Structured diff data:
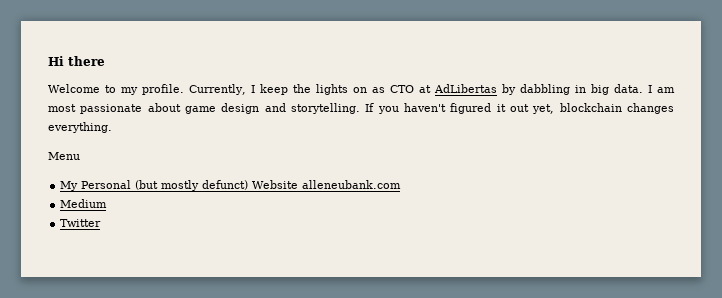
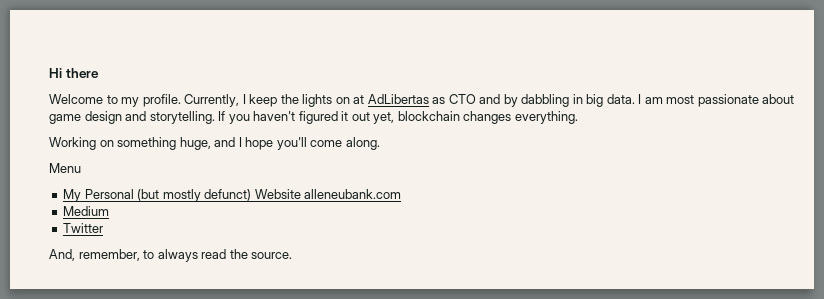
[371,84,497,93] as CTO at AdLibertas -> [353,94,501,104] at AdLibertas as CTO and
(112, 127) none -> [49,137,380,150] // Working on something huge, and I hope you'll come along.
(102, 223) none -> [49,249,293,262] // And, remember, to always read the source.

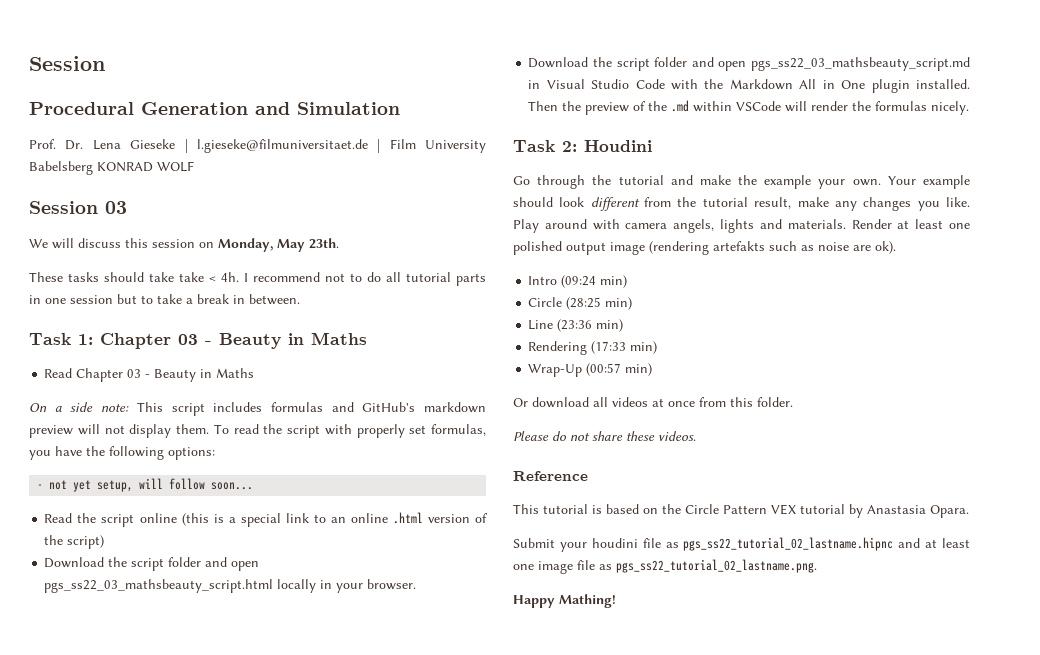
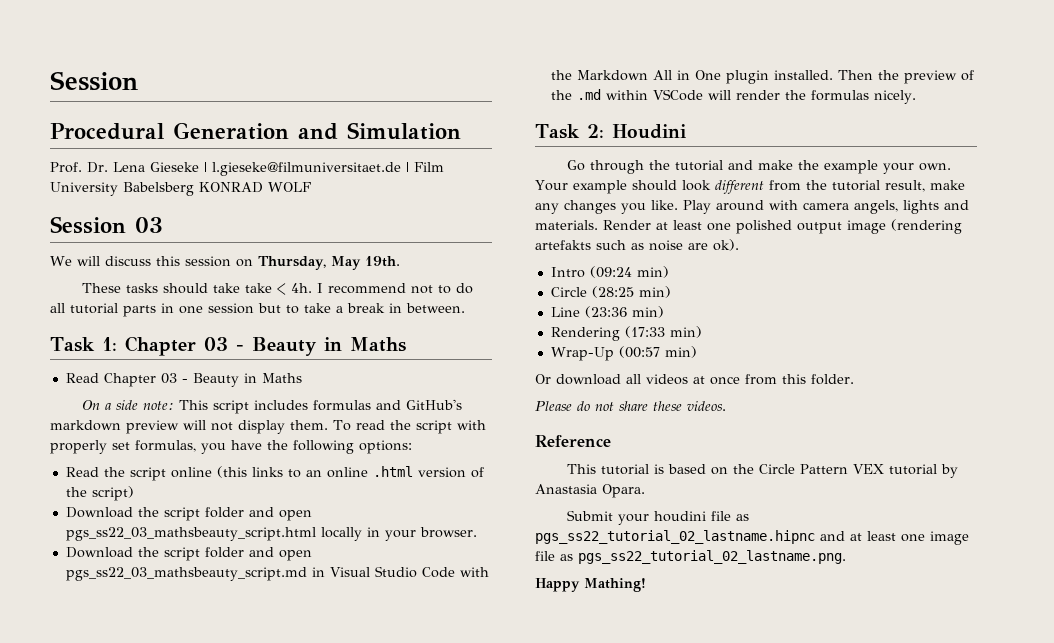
[218,238,339,252] Monday, May 23th. -> [257,256,400,270] Thursday, May 19th.
[37,478,254,492] // - not yet setup, will follow soon... -> (412, 447) none
[213,513,309,527] is a special link -> [251,467,283,477] links

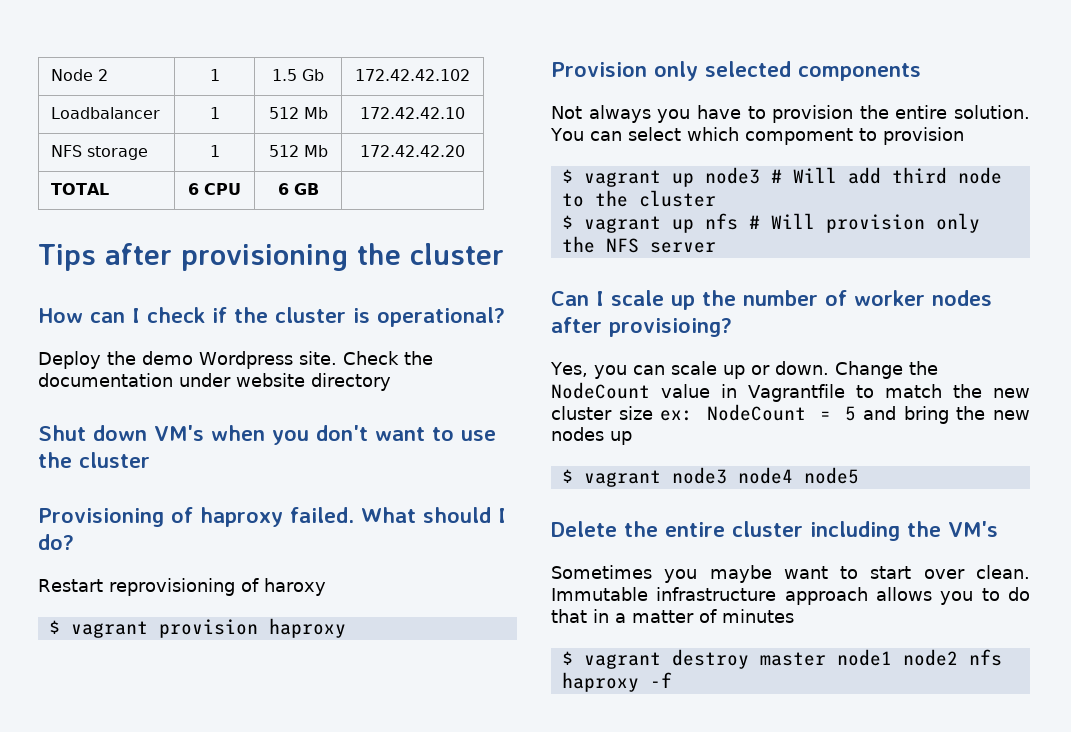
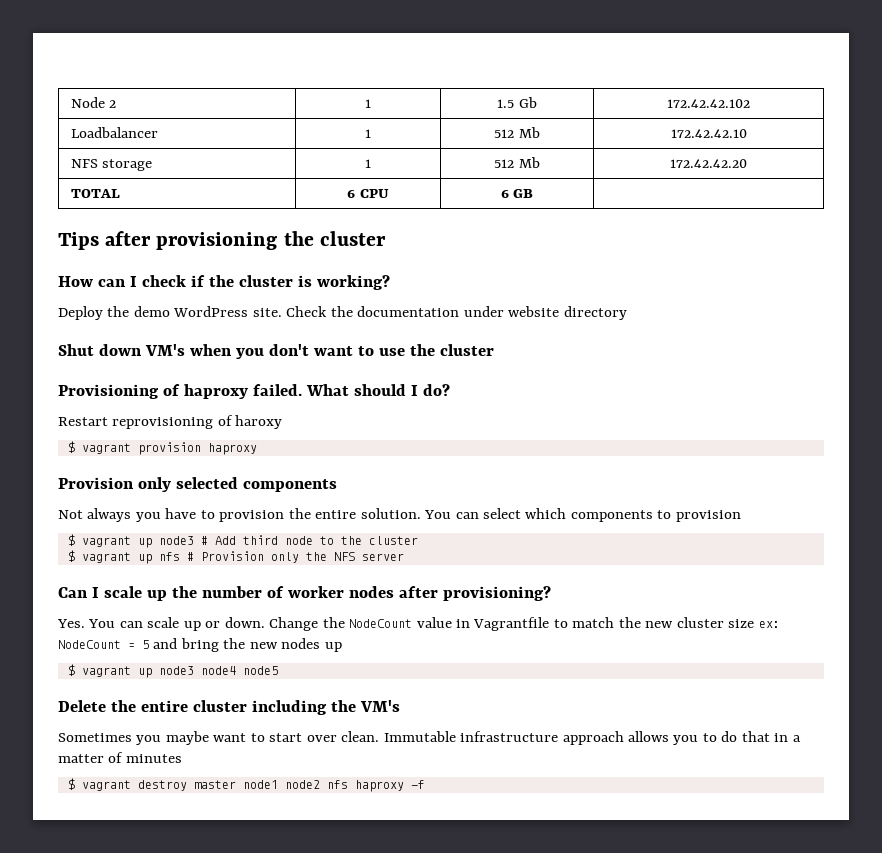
[377,307,505,327] operational? -> [316,275,390,290] working?
[199,351,293,369] Wordpress -> [173,306,249,317] WordPress
[744,128,853,145] compoment -> [570,510,653,522] components
[792,167,881,184] Will add -> [214,536,236,545] Add
[770,213,925,233] Will provision -> [200,551,264,561] Provision
[609,318,732,337] [550,362,627,379] provisioing? // Yes, you -> [442,586,551,601] [57,619,116,628] provisioning? // Yes. You
(661, 478) none -> [137,668,152,678] up

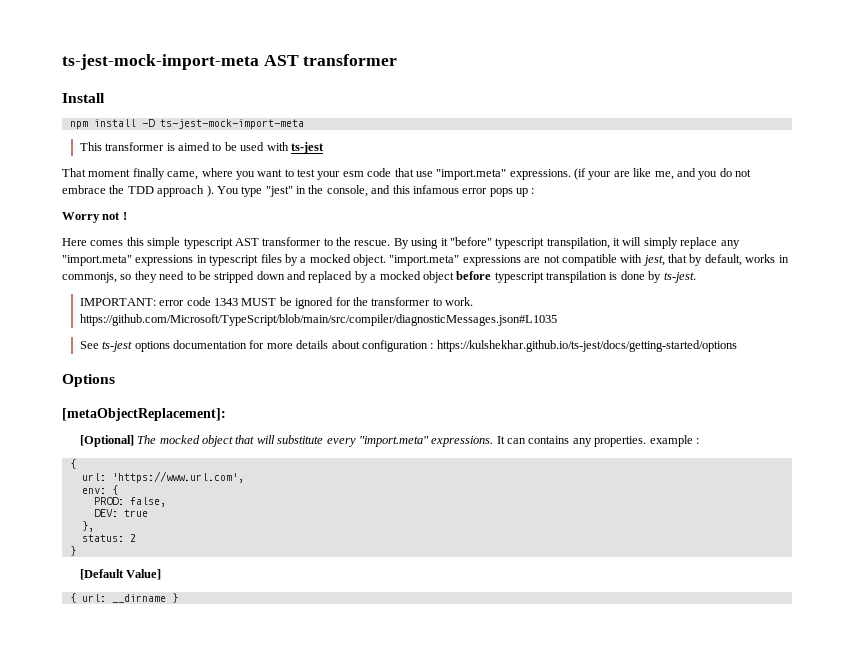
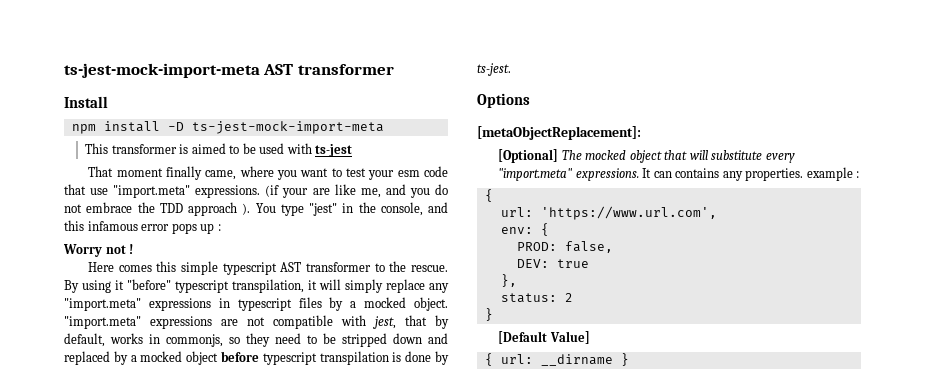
[79,297,474,309] [79,314,557,326] [79,340,737,352] // IMPORTANT: error code 1343 MUST be ignored for the transformer to work. https://github.com/Microsoft/TypeScript/blob/main/src/compiler/diagnosticMessages.json#L1035 // See ts-jest options documentation for more details about configuration : https://kulshekhar.github.io/ts-jest/docs/getting-started/options -> (511, 69) none

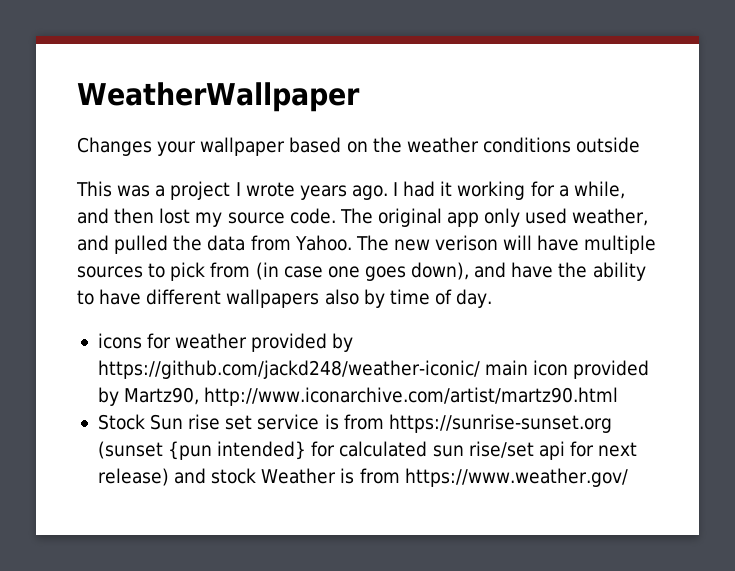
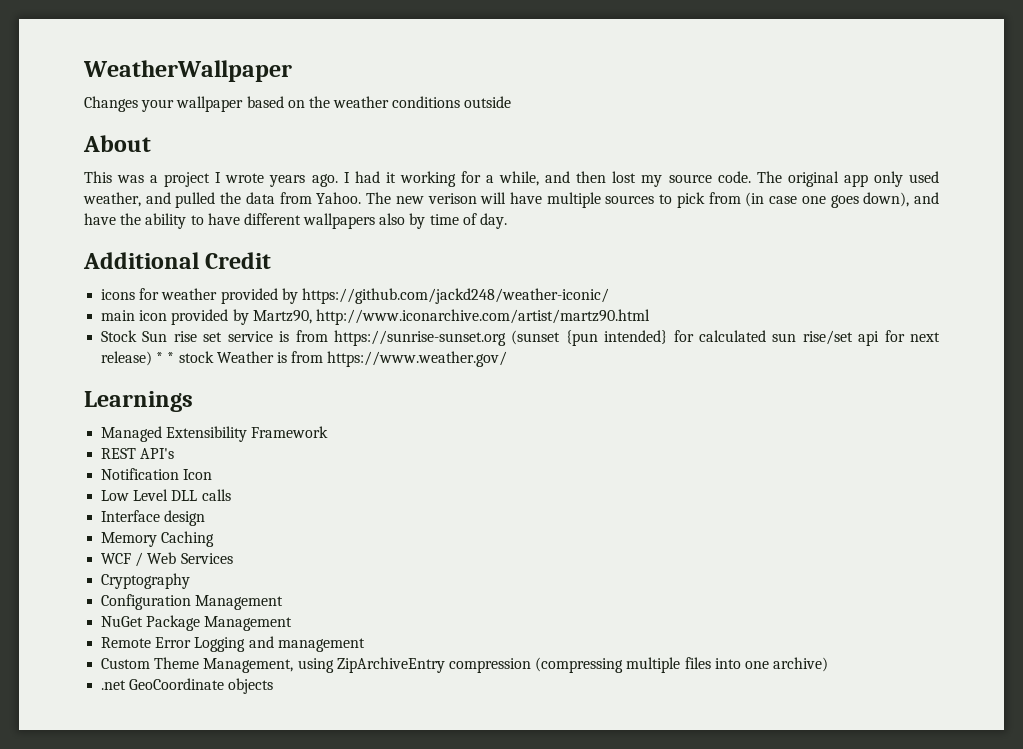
(641, 145) none -> [83,135,151,152] // About
(493, 298) none -> [83,252,272,269] // Additional Credit
(480, 369) none -> (609, 296) //
[174,468,207,484] and -> [156,352,175,363] * *
(628, 477) none -> [84,391,193,412] [101,426,329,442] [101,448,175,459] [101,468,213,480] [101,489,231,501] [101,510,206,526] [101,531,215,547] [101,552,233,567] [101,573,191,589] [101,594,284,610] [101,615,293,631] [101,636,365,652] [101,657,829,673] [101,678,274,694] // Learnings // Managed Extensibility Framework // REST API's // Notification Icon // Low Level DLL calls // Interface design // Memory Caching // WCF / Web Services // Cryptography // Configuration Management // NuGet Package Management // Remote Error Logging and management // Custom Theme Management, using ZipArchiveEntry compression (compressing multiple files into one archive) // .net GeoCoordinate objects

Directions for this task: Your task is to restate word for word the lines from the top of the data to the line containing "(661, 478) none -> [137,668,152,678] up", both ends included, with every picture left out.

Solution to this exercise:
[371,84,497,93] as CTO at AdLibertas -> [353,94,501,104] at AdLibertas as CTO and
(112, 127) none -> [49,137,380,150] // Working on something huge, and I hope you'll come along.
(102, 223) none -> [49,249,293,262] // And, remember, to always read the source.

[218,238,339,252] Monday, May 23th. -> [257,256,400,270] Thursday, May 19th.
[37,478,254,492] // - not yet setup, will follow soon... -> (412, 447) none
[213,513,309,527] is a special link -> [251,467,283,477] links

[377,307,505,327] operational? -> [316,275,390,290] working?
[199,351,293,369] Wordpress -> [173,306,249,317] WordPress
[744,128,853,145] compoment -> [570,510,653,522] components
[792,167,881,184] Will add -> [214,536,236,545] Add
[770,213,925,233] Will provision -> [200,551,264,561] Provision
[609,318,732,337] [550,362,627,379] provisioing? // Yes, you -> [442,586,551,601] [57,619,116,628] provisioning? // Yes. You
(661, 478) none -> [137,668,152,678] up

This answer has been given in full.